» Records for processing:
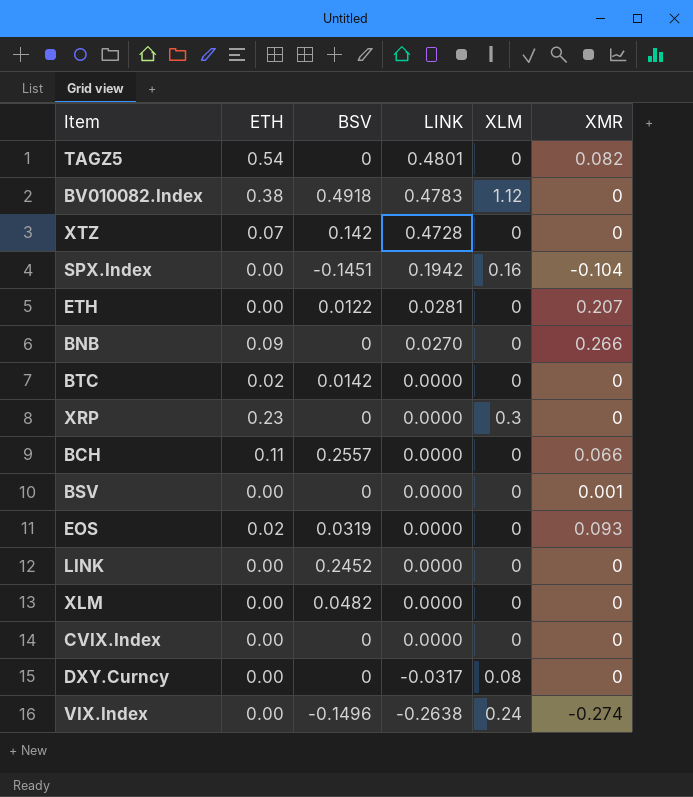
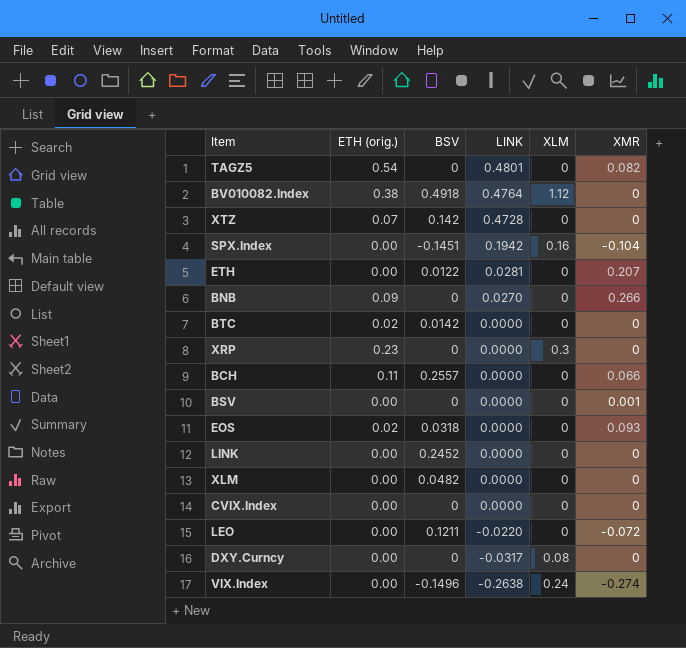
column name: ETH -> ETH (orig.)
BV010082.Index | LINK: 0.4783 -> 0.4764
EOS | BSV: 0.0319 -> 0.0318
row LEO: none -> 0.00 | 0.1211 | -0.0220 | 0 | -0.072

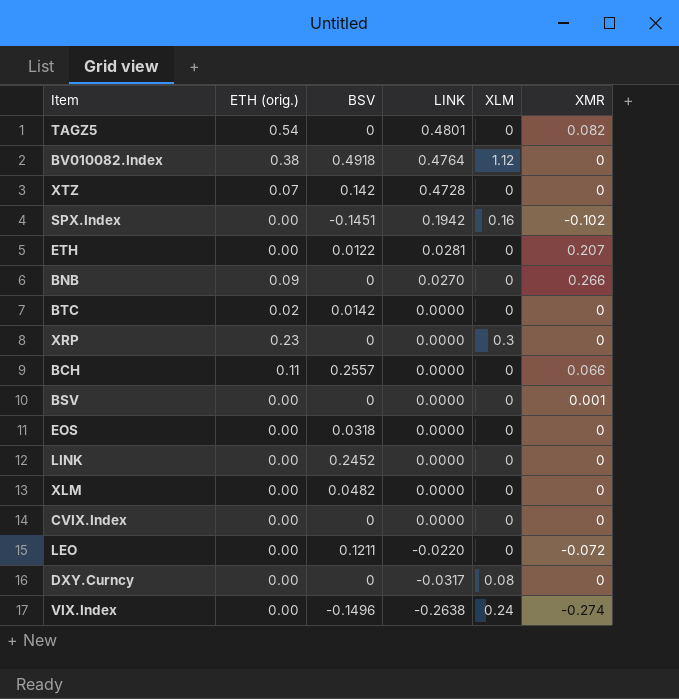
SPX.Index | XMR: -0.104 -> -0.102
EOS | ETH (orig.): 0.02 -> 0.00
EOS | XMR: 0.093 -> 0

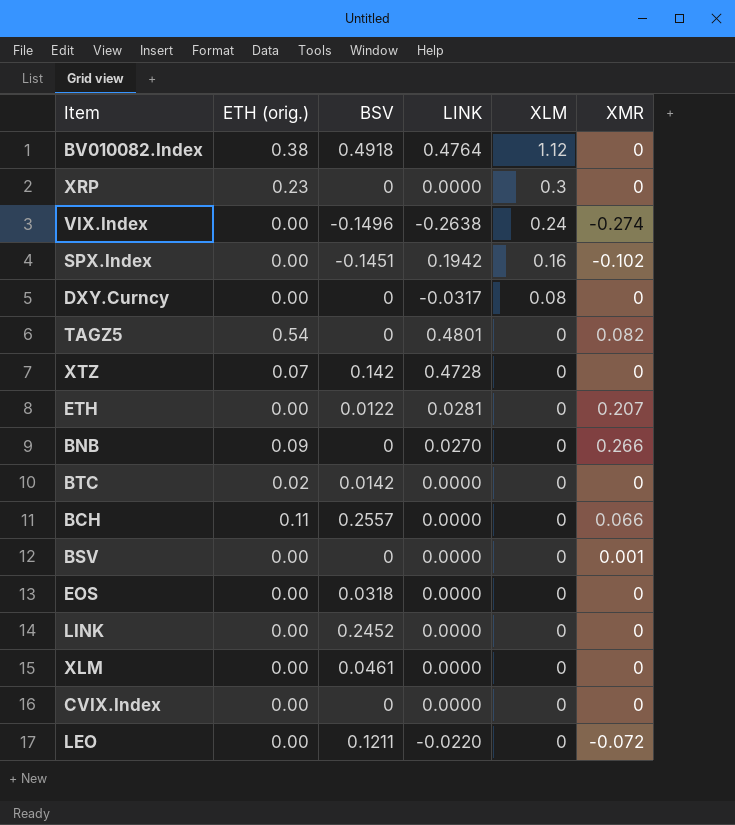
row order: LINK descending -> XLM descending
XLM | BSV: 0.0482 -> 0.0461

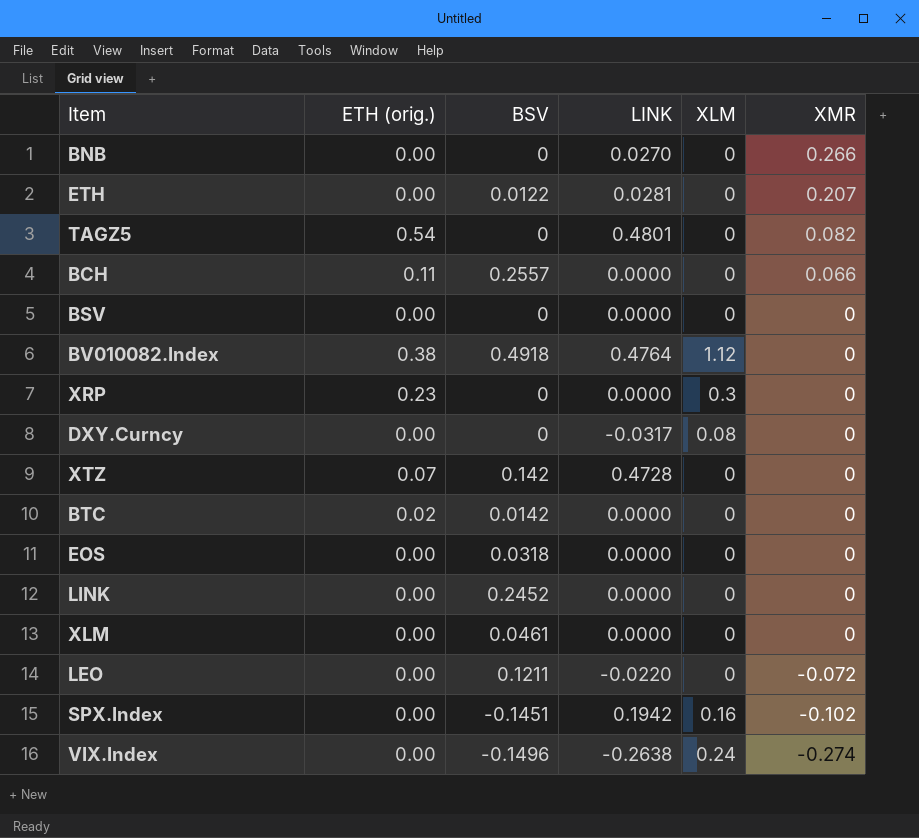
row order: XLM descending -> XMR descending
row CVIX.Index: 0.00 | 0 | 0.0000 | 0 | 0 -> none
BNB | ETH (orig.): 0.09 -> 0.00
BSV | XMR: 0.001 -> 0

» Work instructions: No picture belongs in the answer; the rest of the records must be repeated exactly.

» Output of the exercise:
column name: ETH -> ETH (orig.)
BV010082.Index | LINK: 0.4783 -> 0.4764
EOS | BSV: 0.0319 -> 0.0318
row LEO: none -> 0.00 | 0.1211 | -0.0220 | 0 | -0.072

SPX.Index | XMR: -0.104 -> -0.102
EOS | ETH (orig.): 0.02 -> 0.00
EOS | XMR: 0.093 -> 0

row order: LINK descending -> XLM descending
XLM | BSV: 0.0482 -> 0.0461

row order: XLM descending -> XMR descending
row CVIX.Index: 0.00 | 0 | 0.0000 | 0 | 0 -> none
BNB | ETH (orig.): 0.09 -> 0.00
BSV | XMR: 0.001 -> 0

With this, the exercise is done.